§ **Goal of the exercise**
Restate word for word the lines of the entries below, starting with the line that holds "[139,840,450,854] that this" and ending with the line that holds "[110,262,131,274] 10 -> [182,266,203,278] 12", and no others.

Data excerpts:
= = =

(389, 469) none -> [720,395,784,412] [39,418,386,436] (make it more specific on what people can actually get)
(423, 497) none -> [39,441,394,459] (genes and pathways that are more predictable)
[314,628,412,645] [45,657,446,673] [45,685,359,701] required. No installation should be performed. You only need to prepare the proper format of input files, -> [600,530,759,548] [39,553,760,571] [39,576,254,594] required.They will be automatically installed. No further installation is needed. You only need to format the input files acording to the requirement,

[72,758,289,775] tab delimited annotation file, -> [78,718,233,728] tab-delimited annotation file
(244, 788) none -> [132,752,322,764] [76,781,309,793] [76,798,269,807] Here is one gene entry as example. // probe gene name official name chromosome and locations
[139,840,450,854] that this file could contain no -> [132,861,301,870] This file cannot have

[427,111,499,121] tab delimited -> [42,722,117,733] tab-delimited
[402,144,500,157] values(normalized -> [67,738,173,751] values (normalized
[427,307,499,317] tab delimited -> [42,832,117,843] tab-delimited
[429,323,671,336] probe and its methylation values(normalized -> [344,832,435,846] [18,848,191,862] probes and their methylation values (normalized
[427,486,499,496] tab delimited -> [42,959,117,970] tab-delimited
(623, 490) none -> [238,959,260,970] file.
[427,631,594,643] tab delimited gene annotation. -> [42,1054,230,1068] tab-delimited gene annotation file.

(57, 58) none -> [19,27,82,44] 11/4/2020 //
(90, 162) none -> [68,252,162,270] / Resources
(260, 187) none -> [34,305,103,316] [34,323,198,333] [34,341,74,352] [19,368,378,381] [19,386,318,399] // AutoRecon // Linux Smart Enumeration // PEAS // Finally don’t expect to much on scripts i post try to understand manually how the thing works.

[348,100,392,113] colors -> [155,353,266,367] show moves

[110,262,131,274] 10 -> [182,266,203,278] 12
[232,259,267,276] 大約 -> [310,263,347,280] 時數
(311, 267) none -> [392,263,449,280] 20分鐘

= = =

§ **Solution to this problem**
[139,840,450,854] that this file could contain no -> [132,861,301,870] This file cannot have

[427,111,499,121] tab delimited -> [42,722,117,733] tab-delimited
[402,144,500,157] values(normalized -> [67,738,173,751] values (normalized
[427,307,499,317] tab delimited -> [42,832,117,843] tab-delimited
[429,323,671,336] probe and its methylation values(normalized -> [344,832,435,846] [18,848,191,862] probes and their methylation values (normalized
[427,486,499,496] tab delimited -> [42,959,117,970] tab-delimited
(623, 490) none -> [238,959,260,970] file.
[427,631,594,643] tab delimited gene annotation. -> [42,1054,230,1068] tab-delimited gene annotation file.

(57, 58) none -> [19,27,82,44] 11/4/2020 //
(90, 162) none -> [68,252,162,270] / Resources
(260, 187) none -> [34,305,103,316] [34,323,198,333] [34,341,74,352] [19,368,378,381] [19,386,318,399] // AutoRecon // Linux Smart Enumeration // PEAS // Finally don’t expect to much on scripts i post try to understand manually how the thing works.

[348,100,392,113] colors -> [155,353,266,367] show moves

[110,262,131,274] 10 -> [182,266,203,278] 12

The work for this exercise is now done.